La tensión con Europa y el acuerdo comercial en riesgo
La amenaza llega en un momento de particular tensión con el bloque europeo. La Unión Europea y Estados Unidos formalizaron en mayo un acuerdo comercial que fija en el 15% el techo arancelario para la mayoría de las exportaciones europeas hacia el mercado norteamericano. El acuerdo, alcanzado luego de meses de negociaciones que incluyeron la visita de la presidenta de la Comisión Europea, Ursula von der Leyen, al campo de golf de Trump en Escocia, excluye explícitamente los impuestos a los servicios digitales, que permanecen como un punto de fricción pendiente entre ambos bloques.
Trump fijó el 4 de julio como fecha límite para que la Unión Europea comience a implementar los términos del acuerdo. La nueva amenaza sobre los impuestos digitales complica ese calendario y reaviva la posibilidad de una escalada arancelaria entre las dos mayores economías del mundo, justo cuando el pacto comercial parecía encaminado a estabilizar la relación transatlántica.
Dudas jurídicas sobre la base legal de la medida
La amenaza de Trump choca con un obstáculo institucional de primer orden: la Corte Suprema de Estados Unidos ya anuló previamente el régimen arancelario global del presidente, el que había asignado tasas diferenciadas a prácticamente todos los países del mundo. El tribunal determinó que la Ley de Poderes Económicos de Emergencia Internacional (IEEPA) no otorgaba al Ejecutivo una autoridad tan amplia y unilateral para imponer aranceles de esa magnitud.
Horas después de ese fallo, Trump firmó una orden ejecutiva que impone un arancel global del 10% bajo la Sección 122 de la Ley de Comercio de 1974. Sin embargo, esa herramienta legal tiene una limitación estructural: los aranceles aplicados bajo esa norma caducan a los 150 días, y cualquier extensión requiere aprobación del Congreso.

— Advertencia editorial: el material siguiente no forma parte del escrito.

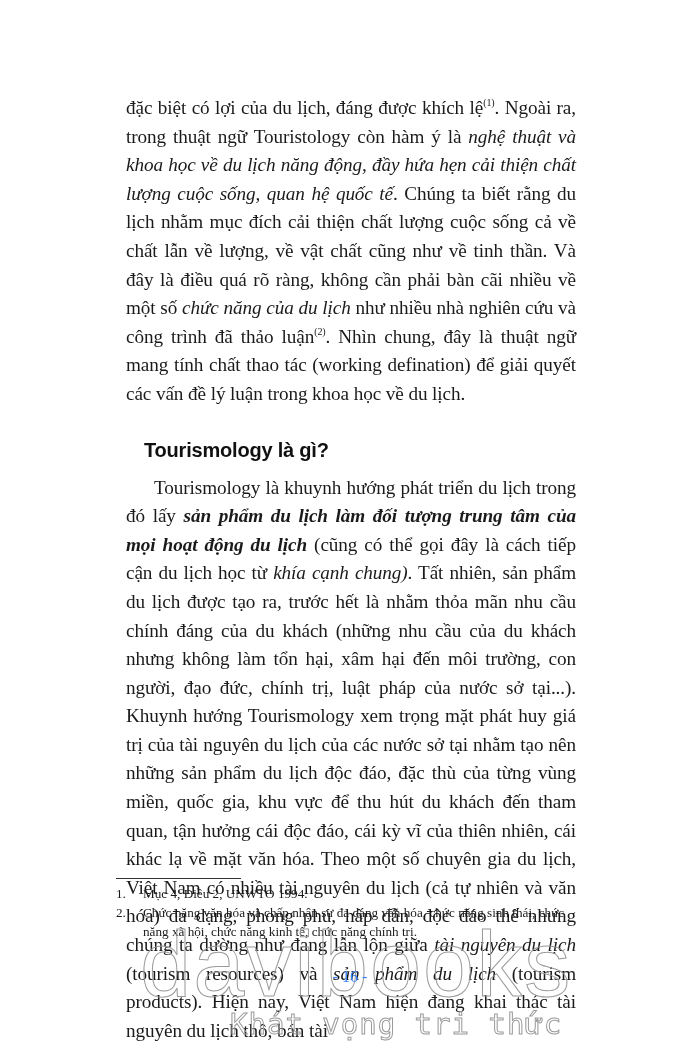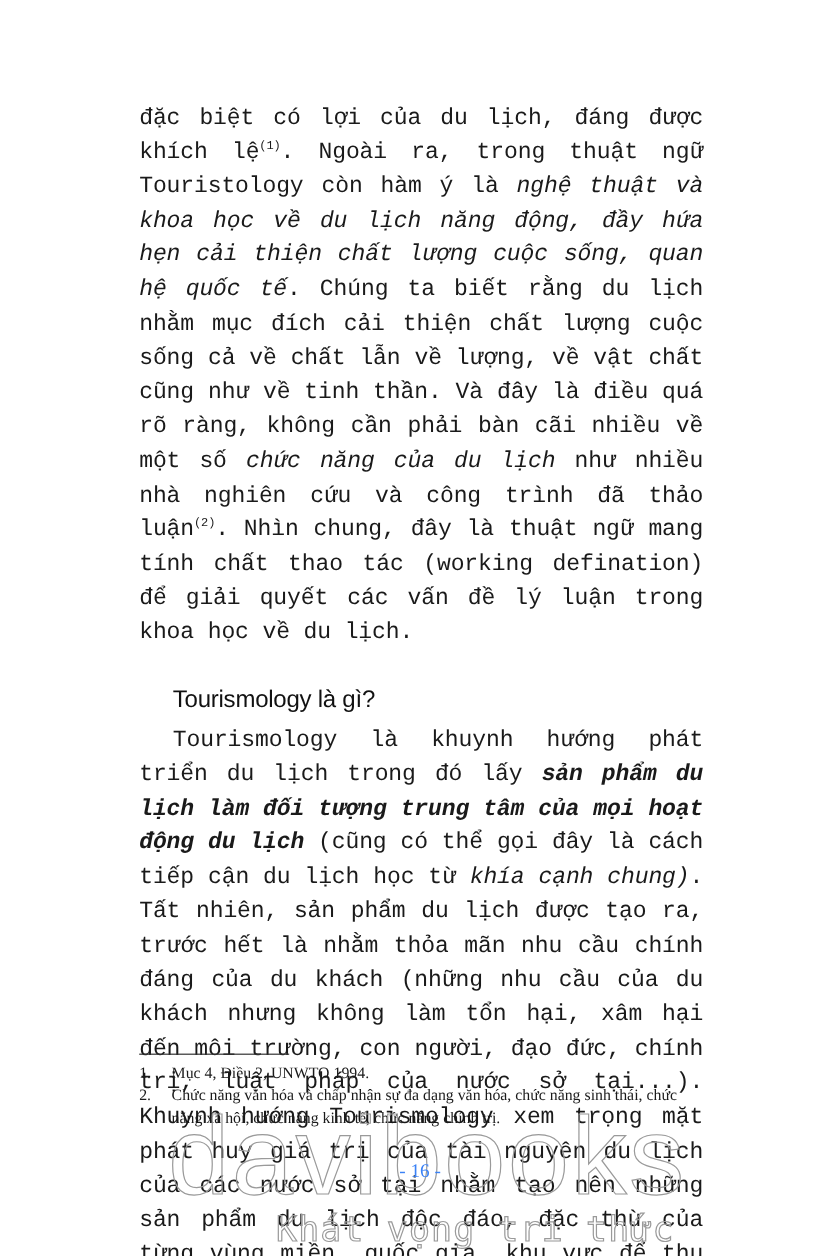--- a/index.html
+++ b/index.html
@@ -19,29 +19,28 @@
       left: 116px;
       top: 84px;
       width: 470px;
       font-family: "Liberation Serif", "DejaVu Serif", serif;
       font-size: 19.2px;
       line-height: 28.6px;
       text-align: justify;
       letter-spacing: -0.1px;
     }
     .para {
-      margin: 0;
-      font-family: Liberation Mono, monospace;
+      margin: 10px;
     }
     .para.indent {
       text-indent: 28px;
     }
     .heading {
       font-family: "Liberation Sans", "DejaVu Sans", sans-serif;
-      font-weight: normal;
+      font-weight: bold;
       font-size: 20px;
       line-height: 28px;
       margin: 27px 0 6px 28px;
       color: #111;
       text-align: left;
       letter-spacing: -0.2px;
     }
     sup {
       font-size: 10px;
       line-height: 0;

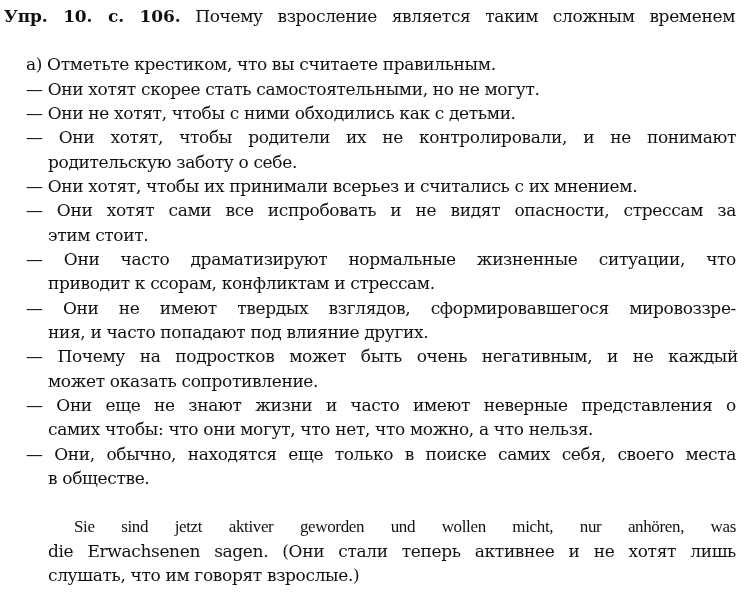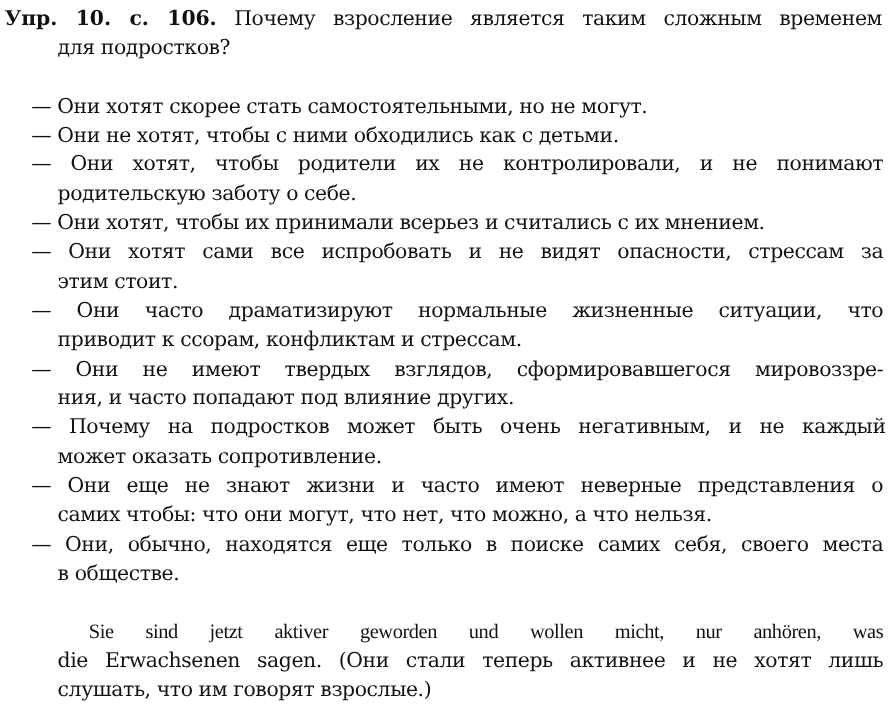--- a/index.html
+++ b/index.html
@@ -41,22 +41,22 @@
     .ldash { left: 26px; }
     .lcont { left: 48px; }
     .lpar { left: 74px; }
   </style>
 </head>
 <body>
 
 <div class="page">
 
   <div class="line l0 just" style="top:4px; width:731px;"><span class="b">Упр. 10. с. 106.</span> <span>Почему взросление является таким сложным временем</span></div>
-  <div class="line lcont" style="top:28px;">для подростков?</div>
 
+  <div class="line ldash" style="top:52px;">а) Отметьте крестиком, что вы считаете правильным.</div>
 
   <div>
     <div class="line ldash" style="top:77px;">— Они хотят скорее стать самостоятельными, но не могут.</div>
     <div class="line ldash" style="top:101px;text-align:right;">— Они не хотят, чтобы с ними обходились как с детьми.</div>
 
     <div class="line ldash just" style="top:125px; width:710px;">— Они хотят, чтобы родители их не контролировали, и не понимают</div>
     <div class="line lcont" style="top:150px;">родительскую заботу о себе.</div>
 
     <div class="line ldash" style="top:174px;">— Они хотят, чтобы их принимали всерьез и считались с их мнением.</div>
 

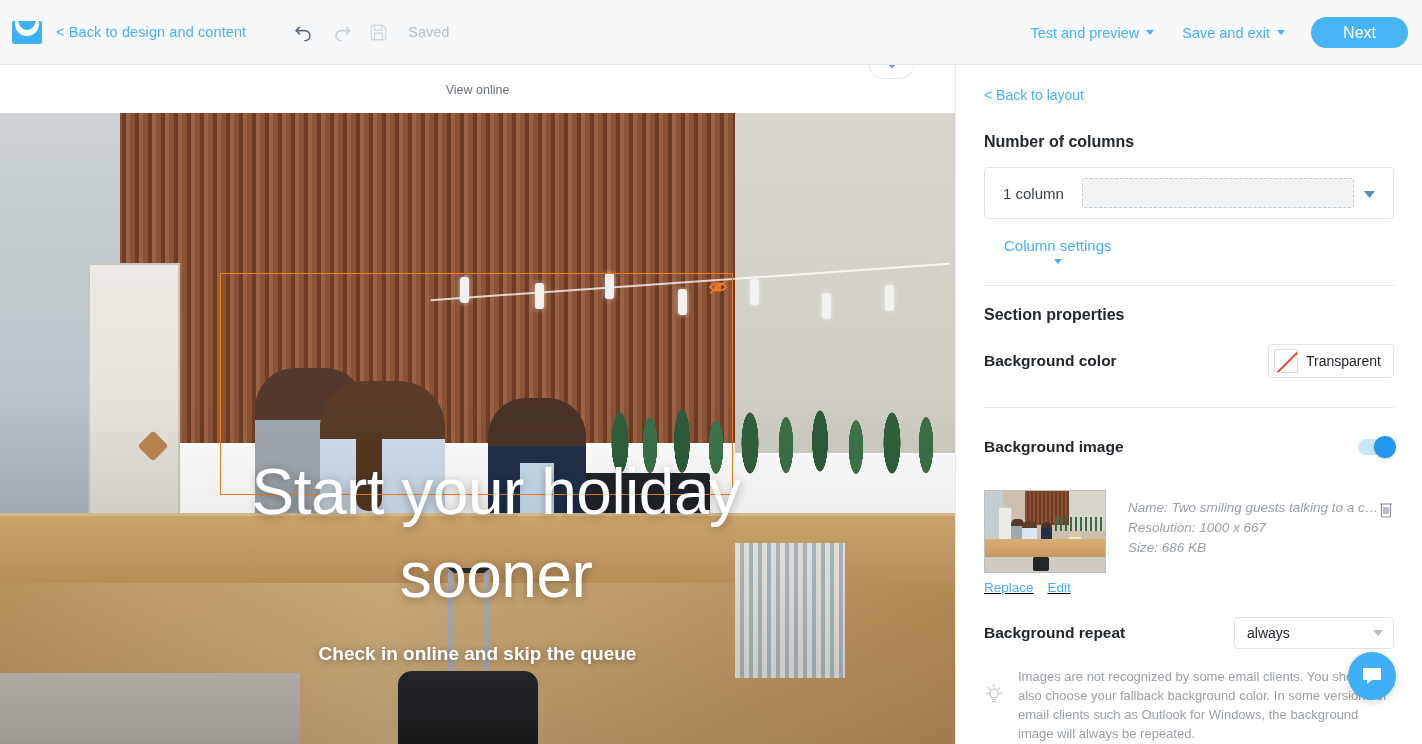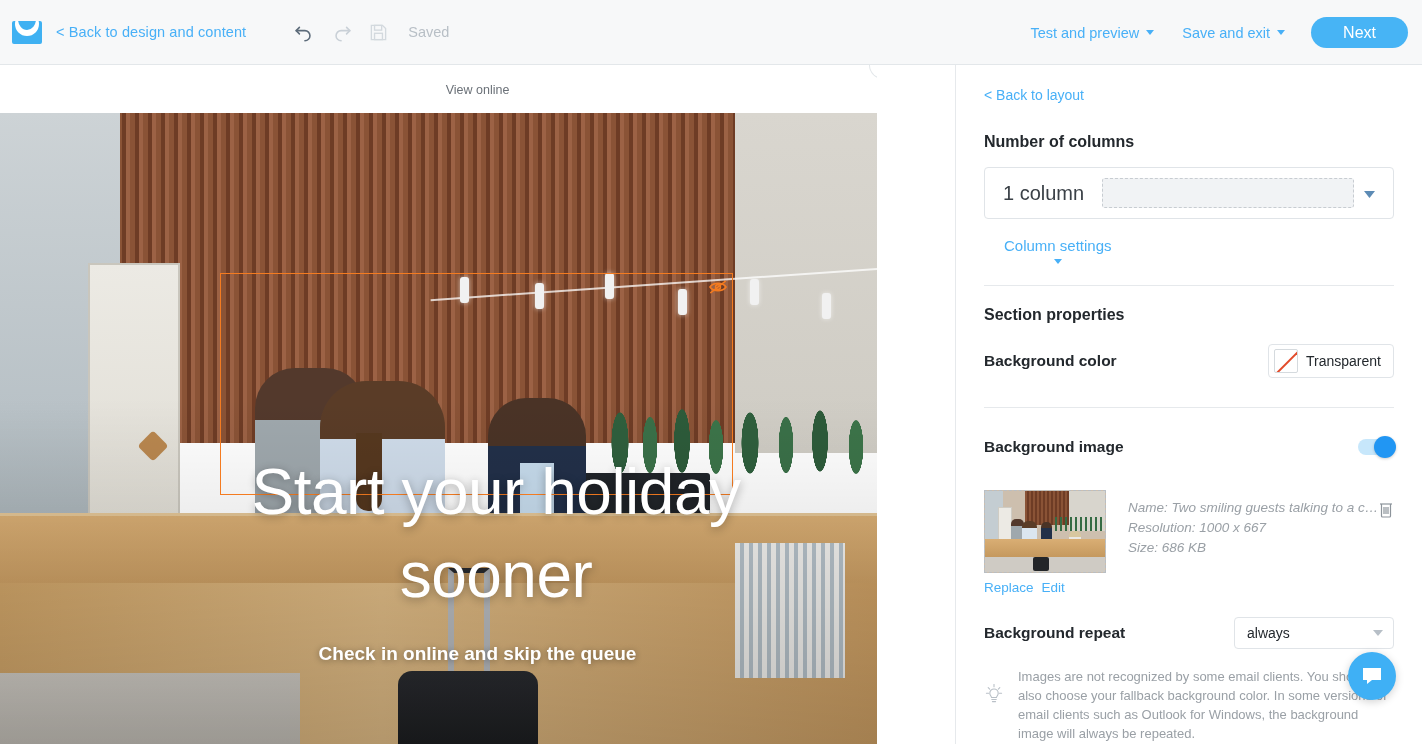--- a/index.html
+++ b/index.html
@@ -55,21 +55,21 @@
     display: inline-block;
   }
   .next-btn {
     background: #47b4f5; color: #fff; border: none; border-radius: 22px;
     height: 31px; padding: 0 32px; font-size: 16px; cursor: pointer;
     font-family: "Liberation Sans", sans-serif; margin-left: 12px;
   }
 
   
   .canvas {
-    position: absolute; left: 0; top: 65px; width: 877px; height: 679px;
+    position: absolute; left: 0; top: 65px; width: 955px; height: 679px;
     background: #ffffff; overflow: hidden;
   }
   .canvas-topstrip {
     position: relative; width: 955px; height: 48px; background: #fff;
   }
   .view-online {
     position: absolute; left: 0; right: 0; top: 18px; text-align: center;
     font-size: 12.5px; color: #6b7178;
   }
   .collapse-tab {
@@ -235,21 +235,21 @@
     text-align: right;
   }
   .panel-h {
     font-size: 16px; color: #23282d; font-weight: 700; margin-top: 29px;
   }
   .col-select {
     margin-top: 16px; height: 52px; border: 1px solid #e0e4e8;
     border-radius: 4px; display: flex; align-items: center; cursor: pointer;
     background: #fff;
   }
-  .col-select-label { font-size: 20px; color: #3b4147; padding: 0 18px; white-space: nowrap; }
+  .col-select-label { font-size: 15px; color: #3b4147; padding: 0 18px; white-space: nowrap; }
   .col-preview {
     flex: 1; height: 30px; margin-right: 10px;
     background: #f1f3f5; border: 1px dashed #c7ccd1; border-radius: 3px;
   }
   .col-caret { padding-right: 18px; color: #6d8ba8; }
   .col-settings {
     color: #48b0f7; font-size: 15px; margin-top: 18px; margin-left: 20px;
     display: inline-flex; align-items: center; gap: 5px; cursor: pointer; flex-direction: column;
   }
   .panel-divider { height: 1px; background: #e6e9ec; margin-top: 21px; }
@@ -304,21 +304,21 @@
   .thumb .t-p4 { position: absolute; left: 84px; top: 40px; width: 12px; height: 20px; background: linear-gradient(180deg,#d8c79f 0 6px,#e9e8e5 6px 100%); border-radius: 5px 5px 0 0; }
   .thumb .t-case { position: absolute; left: 48px; top: 66px; width: 16px; height: 14px; background: #232528; border-radius: 2px; }
   .thumb .t-plants { position: absolute; left: 70px; top: 26px; width: 50px; height: 14px;
     background: repeating-linear-gradient(90deg,#356b44 0 2px,transparent 2px 5px); }
   .img-meta { margin-left: 22px; padding-top: 8px; flex: 1; min-width: 0; }
   .img-meta div {
     font-size: 13.5px; color: #9aa0a6; line-height: 20px;
     white-space: nowrap; overflow: hidden; text-overflow: ellipsis;
   }
   .trash { position: absolute; right: 0; top: 10px; cursor: pointer; }
-  .img-actions { display: flex; gap: 8px; margin-top: 7px; margin-left: 0; }
+  .img-actions { display: flex; gap: 14px; margin-top: 7px; margin-left: 0; text-decoration: underline; }
   .img-actions span { color: #48b0f7; font-size: 13.5px; cursor: pointer; }
   .repeat-row { display: flex; align-items: center; justify-content: space-between; margin-top: 22px; }
   .repeat-select {
     width: 160px; height: 32px; border: 1px solid #e0e4e8; border-radius: 4px;
     display: flex; align-items: center; justify-content: space-between;
     padding: 0 10px 0 12px; font-size: 14px; color: #23282d; cursor: pointer;
     background: #fff;
   }
   .hint { display: flex; gap: 14px; margin-top: 18px; align-items: flex-start; }
   .hint-text { font-size: 13px; color: #9aa0a6; line-height: 19px; }

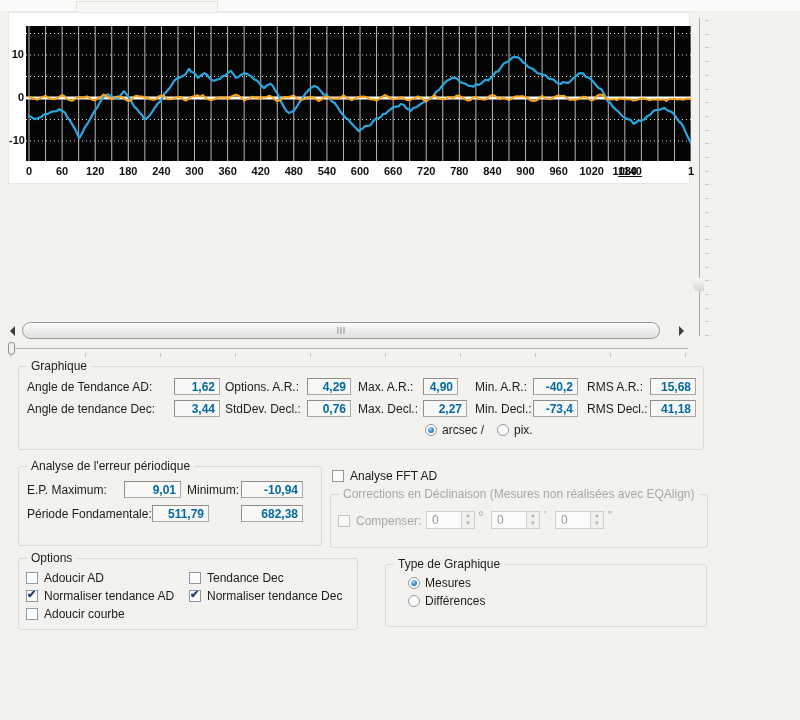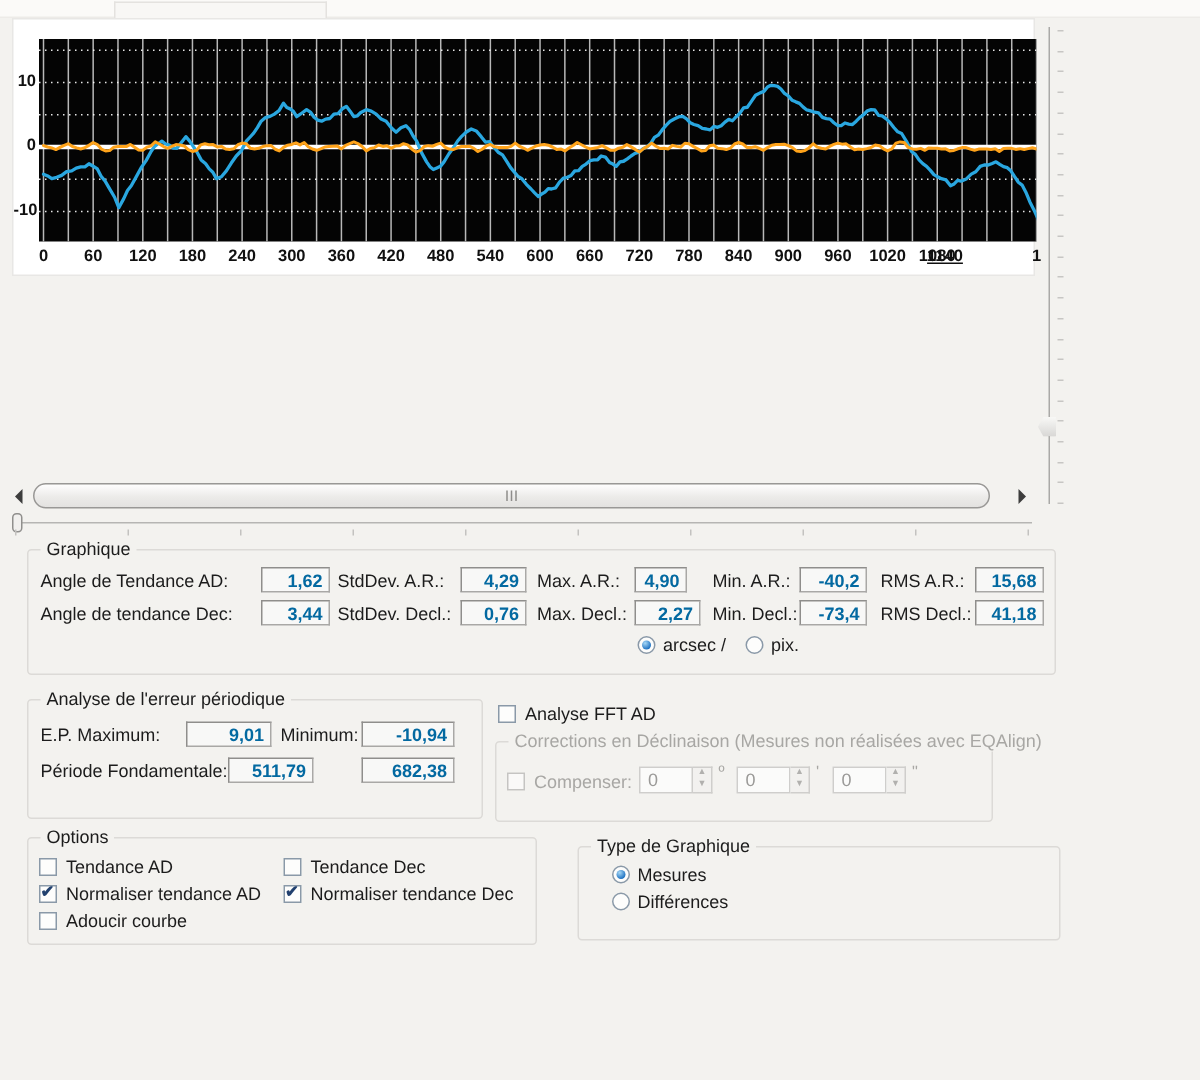--- a/index.html
+++ b/index.html
@@ -217,21 +217,21 @@
       <div class="htick" style="left: 527px;"></div>
       <div class="htick" style="left: 602px;"></div>
       <div class="htick" style="left: 677px;"></div>
     </div>
 
   <div class="group" style="left:18px;top:366px;width:686px;height:84px;">
     <span class="gtitle">Graphique</span>
 
     <span class="lbl" style="left:8px;top:13px;">Angle de Tendance AD:</span>
     <span class="vbox" style="left:155px;top:11px;width:46px;">1,62</span>
-    <span class="lbl" style="left:206px;top:13px;">StdDev. A.R.:</span>
+    <span class="lbl" style="left:206px;top:13px;">Options. A.R.:</span>
     <span class="vbox" style="left:288px;top:11px;width:44px;">4,29</span>
     <span class="lbl" style="left:339px;top:13px;">Max. A.R.:</span>
     <span class="vbox" style="left:404px;top:11px;width:35px;">4,90</span>
     <span class="lbl" style="left:456px;top:13px;">Min. A.R.:</span>
     <span class="vbox" style="left:514px;top:11px;width:45px;">-40,2</span>
     <span class="lbl" style="left:568px;top:13px;">RMS A.R.:</span>
     <span class="vbox" style="left:631px;top:11px;width:46px;">15,68</span>
 
     <span class="lbl" style="left:8px;top:35px;">Angle de tendance Dec:</span>
     <span class="vbox" style="left:155px;top:33px;width:46px;">3,44</span>
@@ -257,21 +257,21 @@
     <span class="lbl" style="left:168px;top:16px;">Minimum:</span>
     <span class="vbox" style="left:222px;top:14px;width:62px;">-10,94</span>
     <span class="lbl" style="left:8px;top:40px;">Période Fondamentale:</span>
     <span class="vbox" style="left:133px;top:38px;width:57px;">511,79</span>
     <span class="vbox" style="left:222px;top:38px;width:62px;">682,38</span>
   </div>
 
   <span class="cb" style="left:332px;top:470px;"></span>
   <span class="lbl" style="left:350px;top:469px;">Analyse FFT AD</span>
 
-  <div class="group" style="left:330px;top:494px;width:332px;height:54px;">
+  <div class="group" style="left:330px;top:494px;width:378px;height:54px;">
     <span class="gtitle dim">Corrections en Déclinaison (Mesures non réalisées avec EQAlign)</span>
     <span class="cb dis" style="left:7px;top:20px;"></span>
     <span class="lbl dim" style="left:25px;top:19px;">Compenser:</span>
     <span class="spin" style="left:95px;top:16px;">
       <span class="sval">0</span>
       <span class="sbtns">
           <i>▲</i>
           <i>▼</i>
         </span>
     </span>
@@ -290,21 +290,21 @@
           <i>▲</i>
           <i>▼</i>
         </span>
     </span>
     <span class="unit" style="left:277px;top:14px;">"</span>
   </div>
 
   <div class="group" style="left:18px;top:558px;width:340px;height:72px;">
     <span class="gtitle">Options</span>
     <span class="cb" style="left:7px;top:13px;"></span>
-    <span class="lbl" style="left:25px;top:12px;">Tendance AD</span>
+    <span class="lbl" style="left:25px;top:12px;">Adoucir AD</span>
     <span class="cb" style="left:170px;top:13px;"></span>
     <span class="lbl" style="left:188px;top:12px;">Tendance Dec</span>
     <span class="cb on" style="left:7px;top:31px;"></span>
     <span class="lbl" style="left:25px;top:30px;">Normaliser tendance AD</span>
     <span class="cb on" style="left:170px;top:31px;"></span>
     <span class="lbl" style="left:188px;top:30px;">Normaliser tendance Dec</span>
     <span class="cb" style="left:7px;top:49px;"></span>
     <span class="lbl" style="left:25px;top:48px;">Adoucir courbe</span>
   </div>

Resta saber bajo qué estatuto el presidente buscaría ejecutar su nueva amenaza sobre los impuestos digitales y si esa base jurídica resistiría un eventual cuestionamiento judicial.
El gobierno de Estados Unidos ya condujo en el pasado investigaciones arancelarias sobre impuestos a los servicios digitales bajo la Sección 301 de la Ley de Comercio de 1974, durante el primer mandato de Trump, alcanzando a nueve países de la Unión Europea. Esa vía procesal podría ser nuevamente invocada, aunque su aplicación es más lenta y requiere un proceso formal de investigación antes de que los aranceles puedan activarse.
Un patrón que se repite
La amenaza del viernes no es la primera de este tipo. En agosto de 2025, Trump ya había advertido que los impuestos y regulaciones digitales dirigidos a empresas estadounidenses estaban «diseñados para dañar o discriminar a la tecnología estadounidense». La reiteración del mensaje en vísperas del plazo del 4 de julio eleva la presión sobre los gobiernos europeos y sugiere que Washington buscará hacer de esta cuestión una condición explícita en cualquier negociación comercial futura.
Para las empresas tecnológicas con operaciones globales, la escalada representa tanto una amenaza como un respaldo. Para los socios comerciales de Estados Unidos que buscan ampliar su base fiscal en la economía digital, el mensaje es inequívoco: gravar a las plataformas tecnológicas estadounidenses tiene un costo arancelario que ahora se mide en términos del 100%.